How to complete this task
A faithful copy of the data below is required, leaving out every picture.
··········
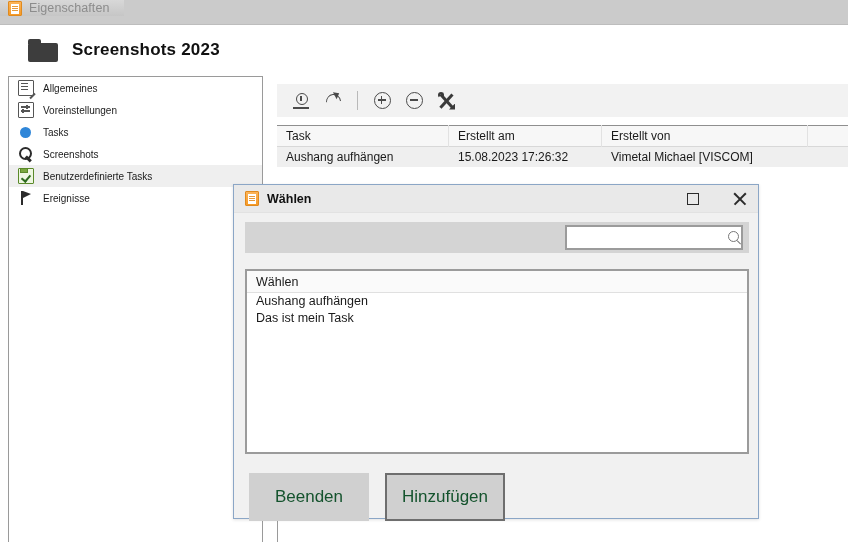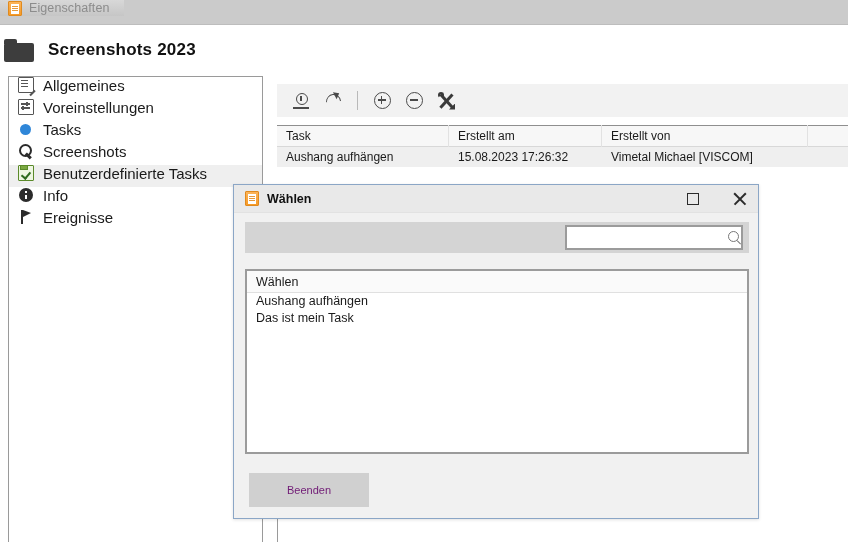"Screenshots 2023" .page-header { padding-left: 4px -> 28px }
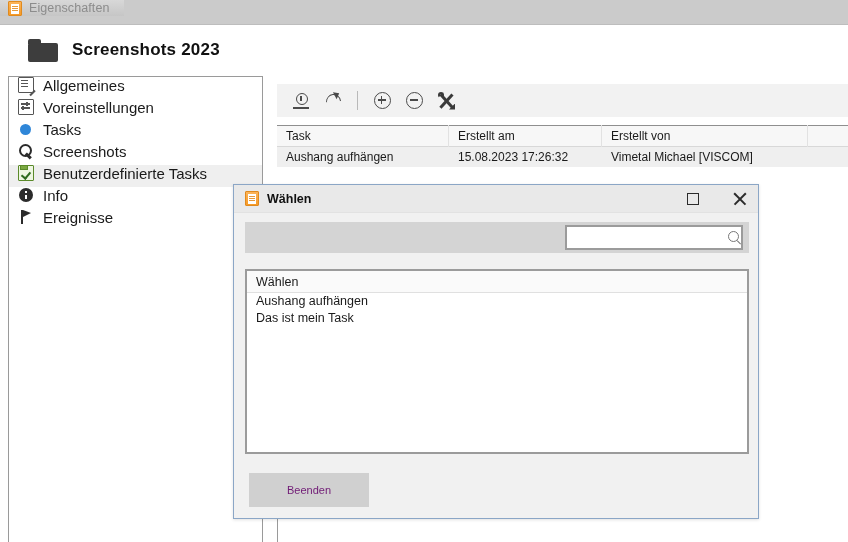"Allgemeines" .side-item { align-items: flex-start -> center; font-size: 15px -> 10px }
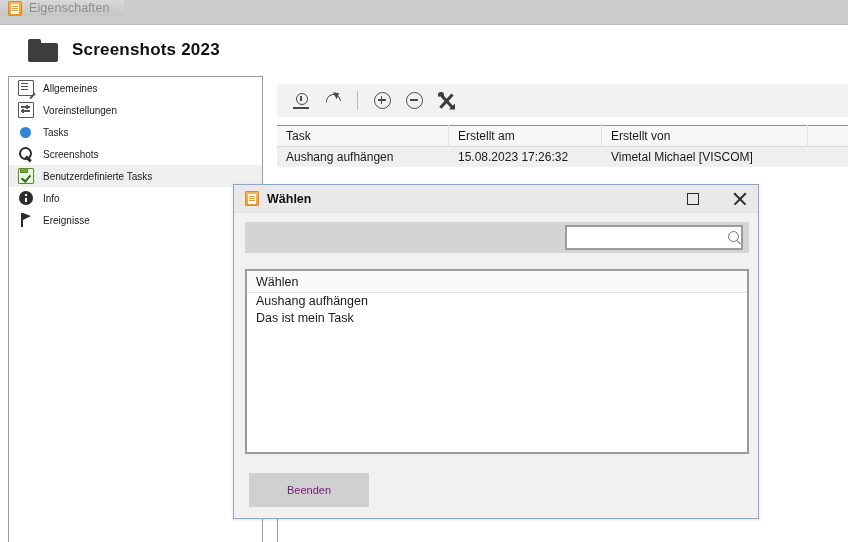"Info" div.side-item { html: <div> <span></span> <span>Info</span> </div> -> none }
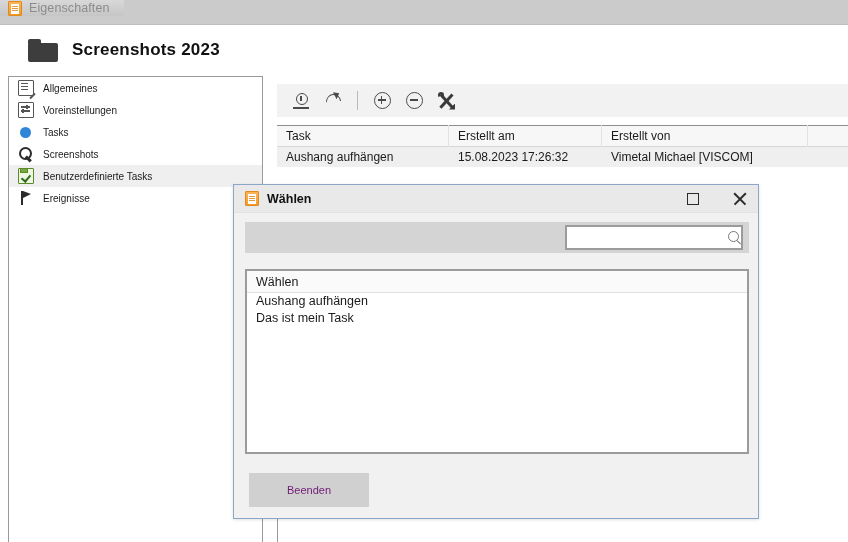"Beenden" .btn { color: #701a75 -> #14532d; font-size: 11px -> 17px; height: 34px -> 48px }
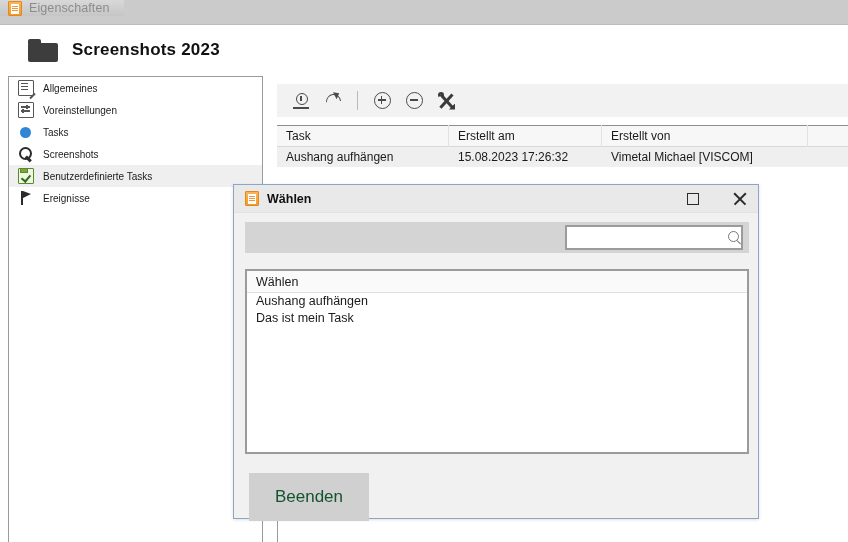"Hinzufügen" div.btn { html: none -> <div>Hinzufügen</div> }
··········
Response box
"Screenshots 2023" .page-header { padding-left: 4px -> 28px }
"Allgemeines" .side-item { align-items: flex-start -> center; font-size: 15px -> 10px }
"Info" div.side-item { html: <div> <span></span> <span>Info</span> </div> -> none }
"Beenden" .btn { color: #701a75 -> #14532d; font-size: 11px -> 17px; height: 34px -> 48px }
"Hinzufügen" div.btn { html: none -> <div>Hinzufügen</div> }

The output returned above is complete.